[DATA SHOWN Boundary: Start]

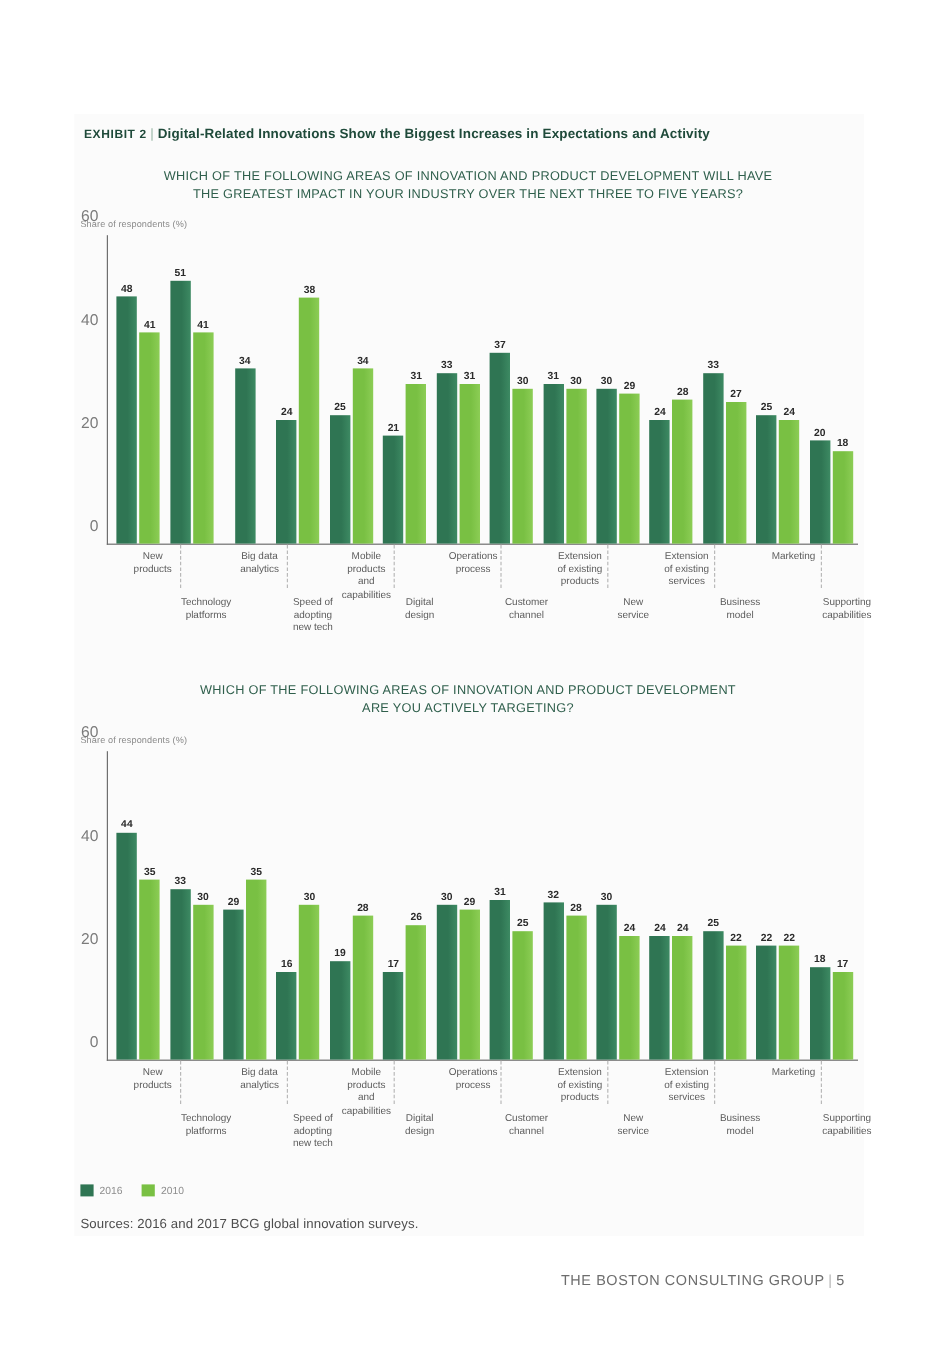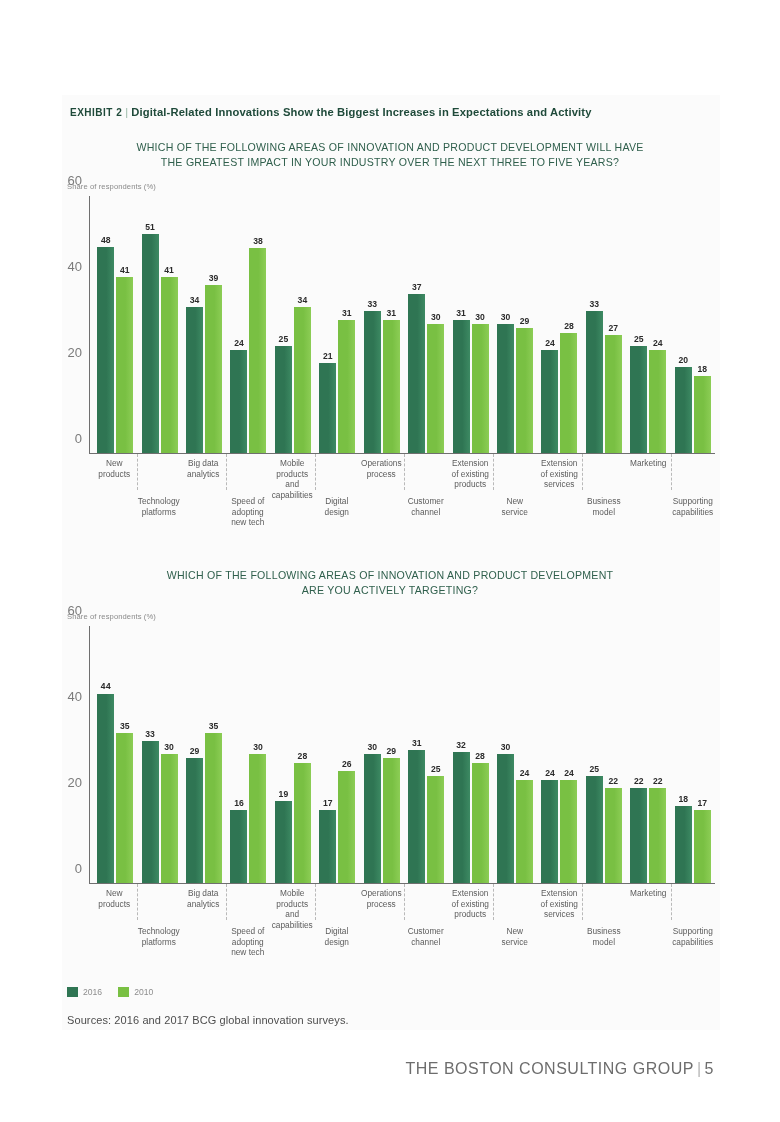--- a/index.html
+++ b/index.html
@@ -284,11 +284,6 @@
                 <span class="vlabel">34</span>
               </div>
             </div>
-            <div class="barwrap">
-              <div class="bar y2017" style="height: 167.7px;">
-                <span class="vlabel">39</span>
-              </div>
-            </div>
           </div>
           <div class="group">
             <div class="barwrap">

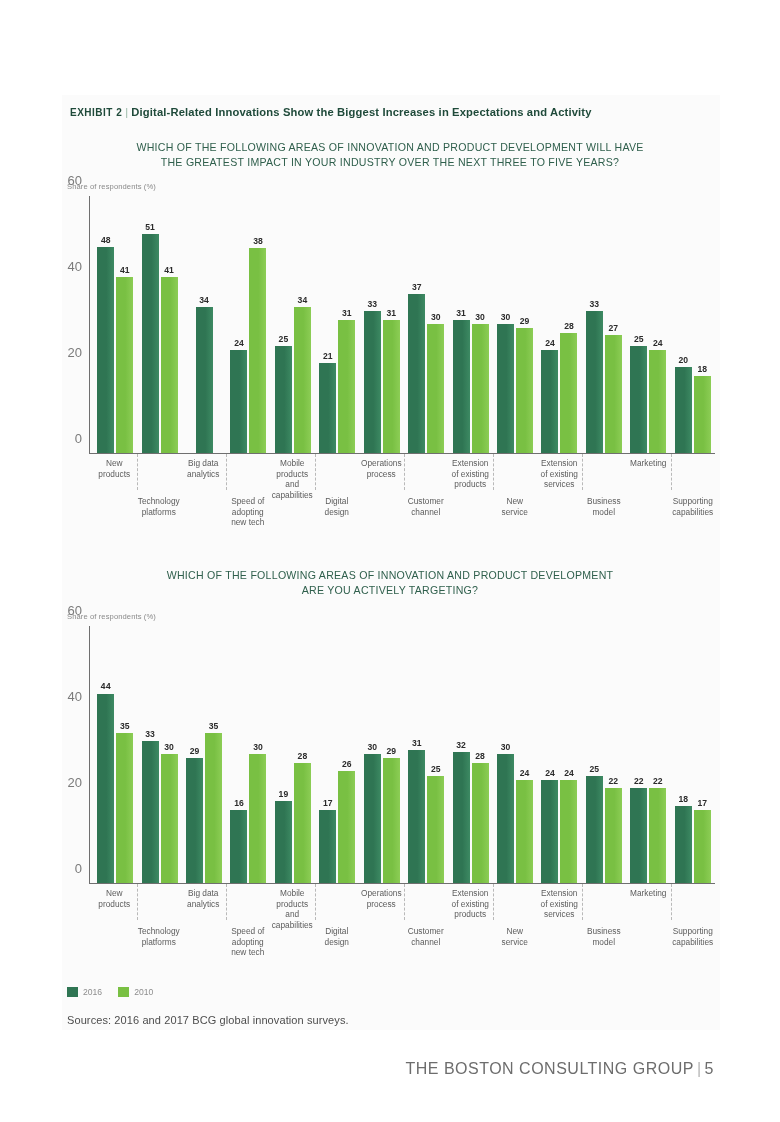--- a/index.html
+++ b/index.html
@@ -159,7 +159,7 @@
   
   .cats {
     position: relative;
-    margin-left: 25px;
+    margin-left: 38px;
     width: 623px;
     height: 78px;
   }

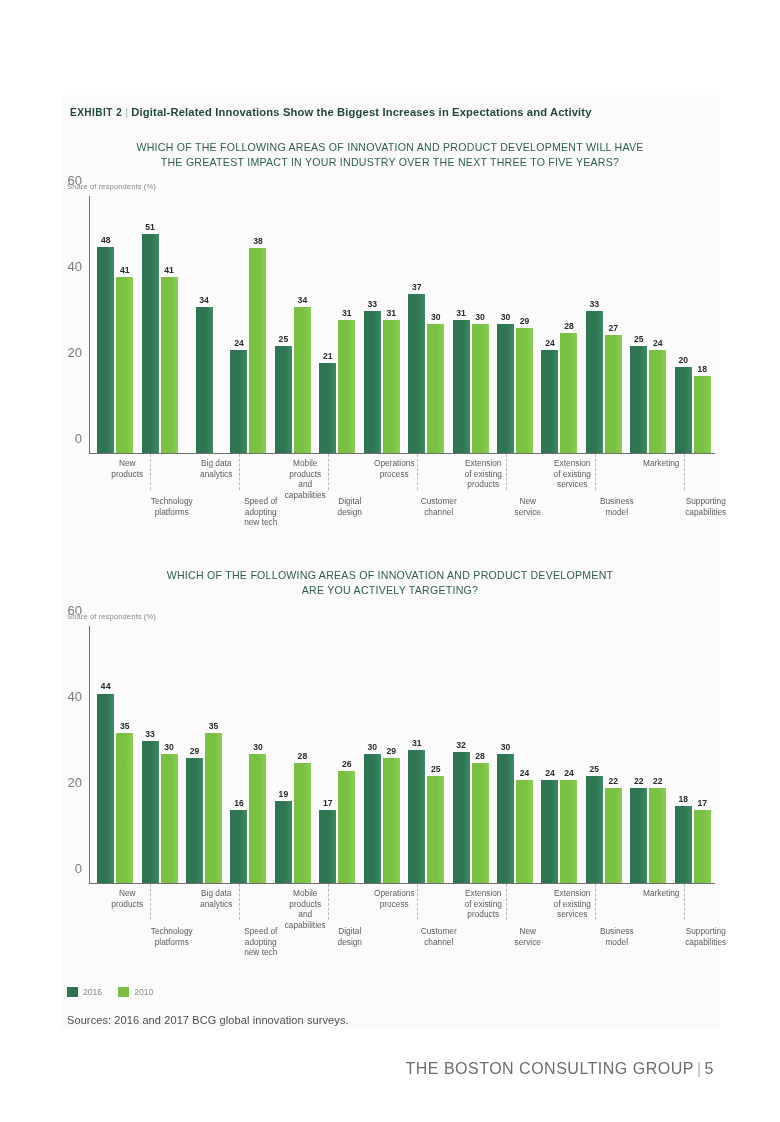--- a/index.html
+++ b/index.html
@@ -225,9 +225,9 @@
 
   .footer {
     position: absolute;
-    right: 66px;
+    right: 76px;
     top: 1060px;
-    font-size: 16px;
+    font-size: 12px;
     color: #6d6d6d;
     letter-spacing: 0.5px;
     white-space: nowrap;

[DATA SHOWN Boundary: End]

## EXERCISE REQUIREMENTS
Each line of the listing above belongs in the answer exactly as written; the pictures do not.

## WRITTEN SOLUTION
--- a/index.html
+++ b/index.html
@@ -284,11 +284,6 @@
                 <span class="vlabel">34</span>
               </div>
             </div>
-            <div class="barwrap">
-              <div class="bar y2017" style="height: 167.7px;">
-                <span class="vlabel">39</span>
-              </div>
-            </div>
           </div>
           <div class="group">
             <div class="barwrap">

--- a/index.html
+++ b/index.html
@@ -159,7 +159,7 @@
   
   .cats {
     position: relative;
-    margin-left: 25px;
+    margin-left: 38px;
     width: 623px;
     height: 78px;
   }

--- a/index.html
+++ b/index.html
@@ -225,9 +225,9 @@
 
   .footer {
     position: absolute;
-    right: 66px;
+    right: 76px;
     top: 1060px;
-    font-size: 16px;
+    font-size: 12px;
     color: #6d6d6d;
     letter-spacing: 0.5px;
     white-space: nowrap;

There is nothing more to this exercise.